▶ _ASSIGNED TASK_
Transcribe every line below exactly; no image goes into the output.

▶ _DATA_

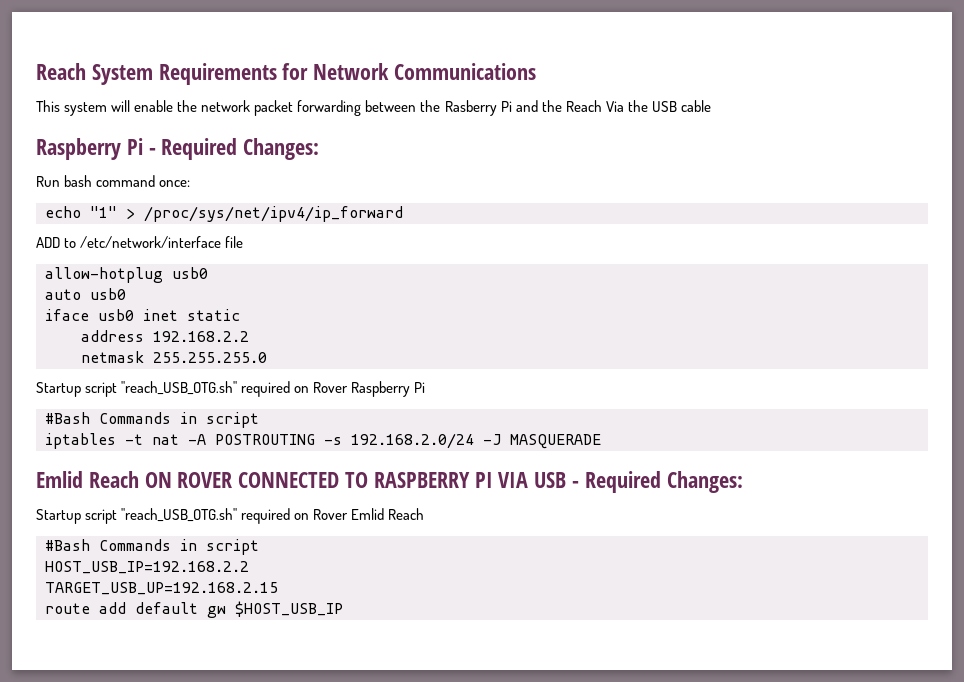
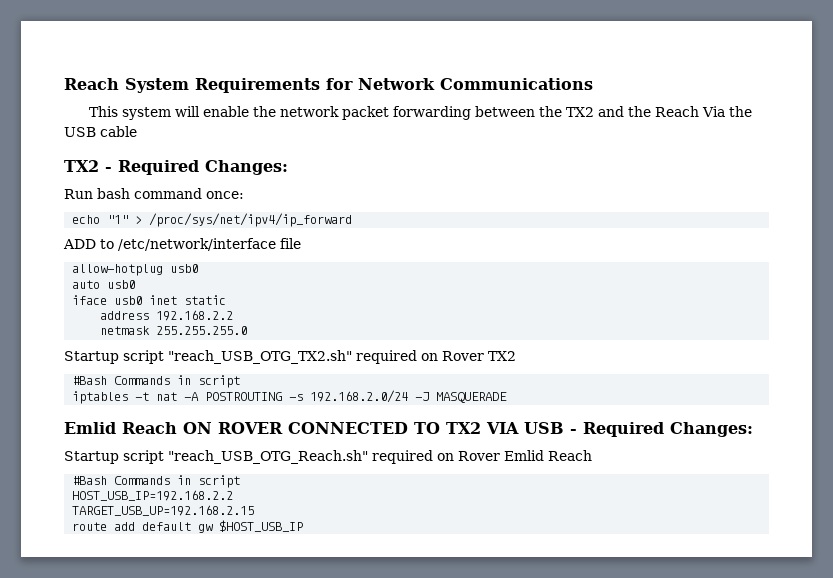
[444,100,512,116] Rasberry Pi -> [565,107,594,117] TX2
[36,138,143,160] Raspberry Pi -> [64,160,99,172] TX2
[121,381,426,397] "reach_USB_OTG.sh" required on Rover Raspberry Pi -> [168,350,516,364] "reach_USB_OTG_TX2.sh" required on Rover TX2
[373,472,493,488] RASPBERRY PI -> [446,422,481,434] TX2
[121,508,238,522] "reach_USB_OTG.sh" -> [168,450,368,464] "reach_USB_OTG_Reach.sh"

▶ _PROBLEM SOLUTION_
[444,100,512,116] Rasberry Pi -> [565,107,594,117] TX2
[36,138,143,160] Raspberry Pi -> [64,160,99,172] TX2
[121,381,426,397] "reach_USB_OTG.sh" required on Rover Raspberry Pi -> [168,350,516,364] "reach_USB_OTG_TX2.sh" required on Rover TX2
[373,472,493,488] RASPBERRY PI -> [446,422,481,434] TX2
[121,508,238,522] "reach_USB_OTG.sh" -> [168,450,368,464] "reach_USB_OTG_Reach.sh"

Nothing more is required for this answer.